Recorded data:
============================================================

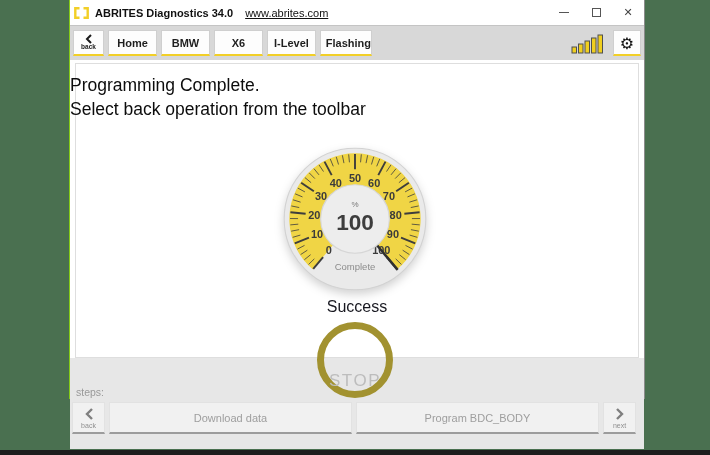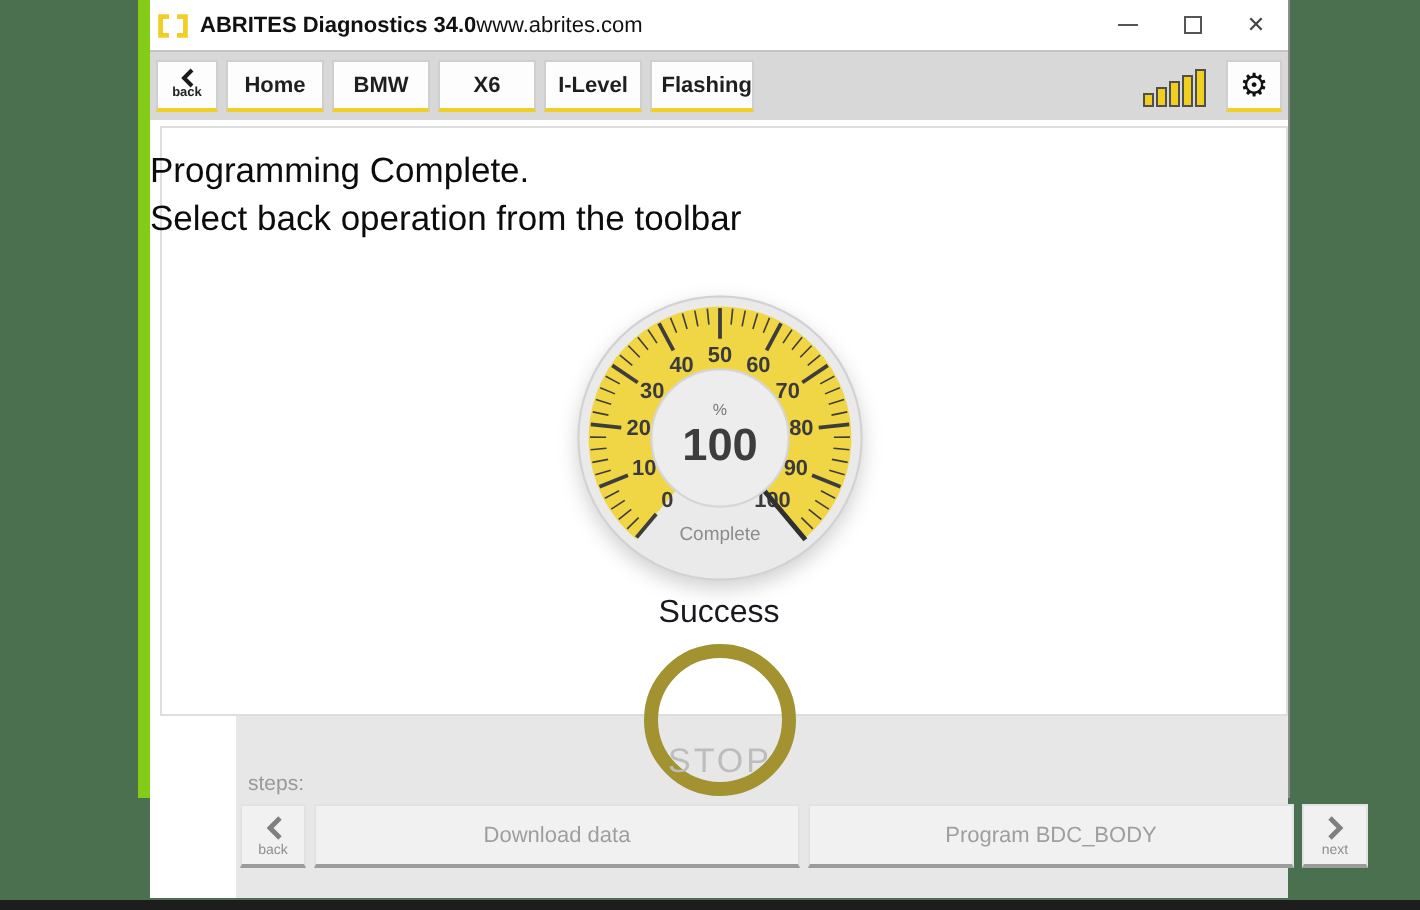--- a/index.html
+++ b/index.html
@@ -10,7 +10,7 @@
   .dark-strip { position:absolute; left:0; right:0; bottom:0; height:5px; background:#1d1d1d; z-index:9; }
 
   .window { position:absolute; left:69px; top:0; width:576px; height:399px; background:#14b8a6;
-            border-left:6px solid #84cc16; border-right:1px solid #8c8c8c; }
+            border-left:1px solid #84cc16; border-right:1px solid #8c8c8c; }
 
   
   .titlebar { height:25px; display:flex; align-items:center; padding-left:4px; background:#ffffff; }

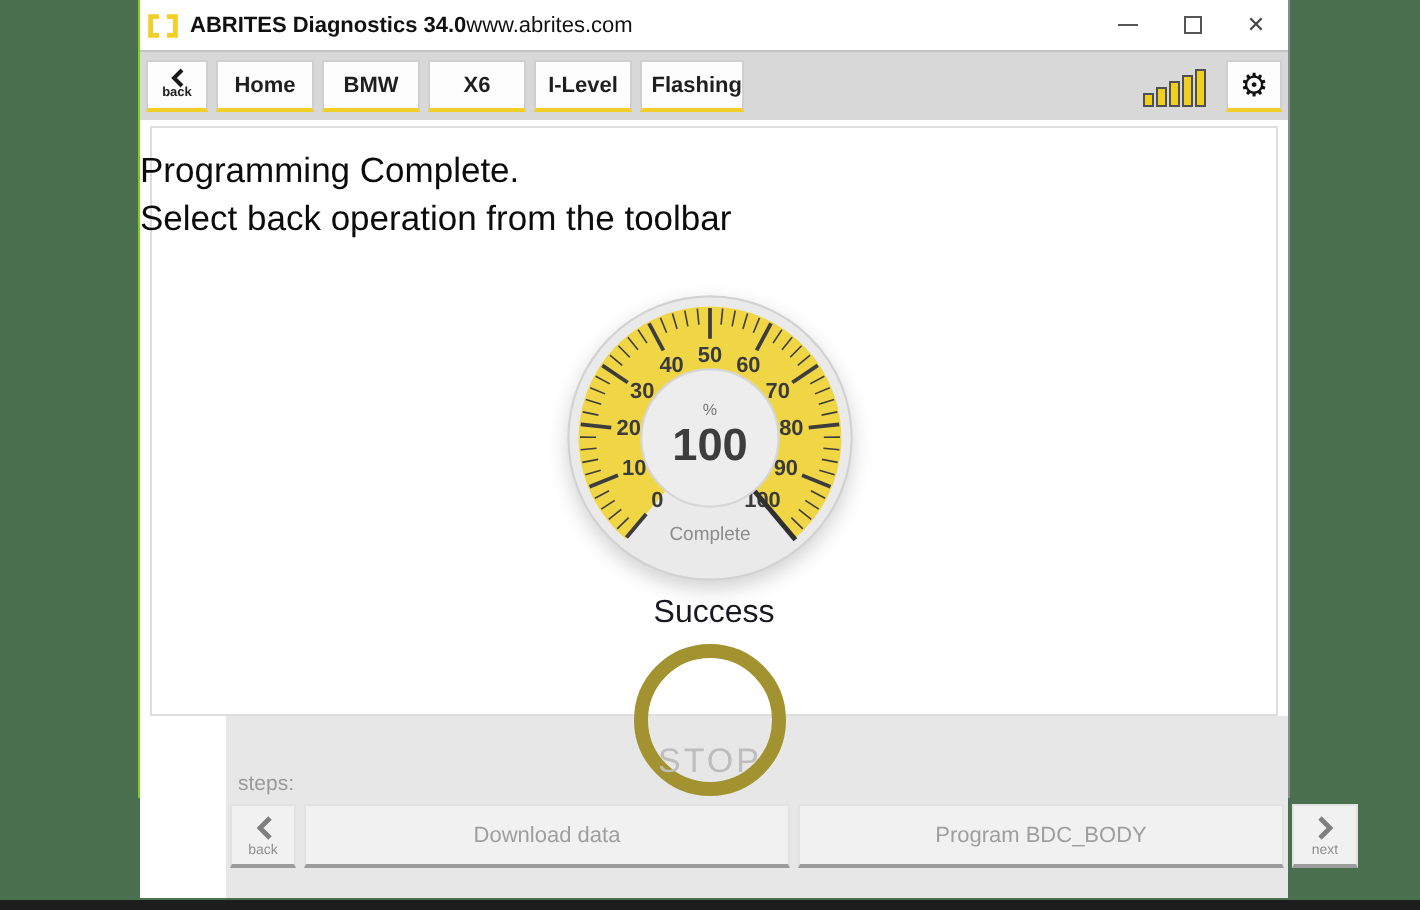--- a/index.html
+++ b/index.html
@@ -16,7 +16,7 @@
   .titlebar { height:25px; display:flex; align-items:center; padding-left:4px; background:#ffffff; }
   .logo { width:15px; height:12px; display:block; }
   .title-text { font-size:11px; font-weight:bold; color:#111; margin-left:6px; white-space:nowrap; }
-  .title-url { font-size:11px; color:#111; white-space:nowrap; }
+  .title-url { font-size:11px; color:#111; margin-left:12px; white-space:nowrap;text-decoration:underline; }
   .win-controls { margin-left:auto; display:flex; height:100%; }
   .win-btn { width:32px; height:100%; display:flex; align-items:center; justify-content:center; color:#555; }
   .min-glyph { width:10px; height:0; border-bottom:1px solid #555; display:block; }

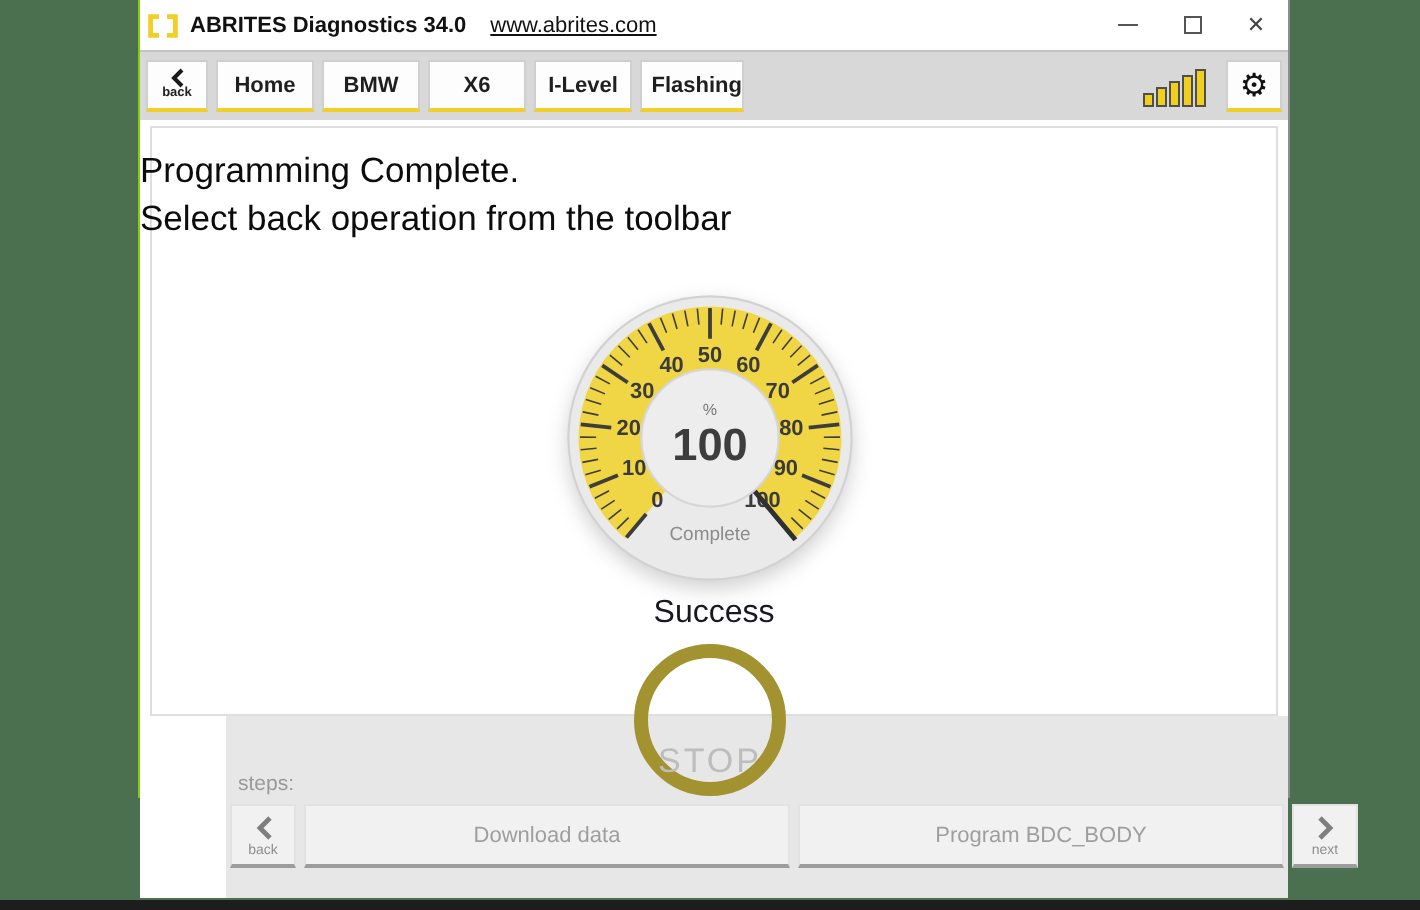--- a/index.html
+++ b/index.html
@@ -55,7 +55,7 @@
               color:#bdbdbd; font-size:17px; letter-spacing:1.5px; z-index:2; }
 
   
-  .steps { position:absolute; left:0; right:0; bottom:0; height:91px; background:#e7e7e7;margin-left:43px; }
+  .steps { position:absolute; left:0; right:0; bottom:0; height:91px; background:#e7e7e7; }
   .steps-label { position:absolute; left:6px; top:28px; font-size:10.5px; color:#999; }
   .step-btn { position:absolute; top:44px; height:32px; background:#f1f1f1; border:1px solid #e2e2e2;
               border-bottom:2px solid #9c9c9c; display:flex; align-items:center; justify-content:center;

============================================================

## Exercise objective
Say how many lines of the data include the word "bottom". Nothing other than the number should be given.

## Result of the task
5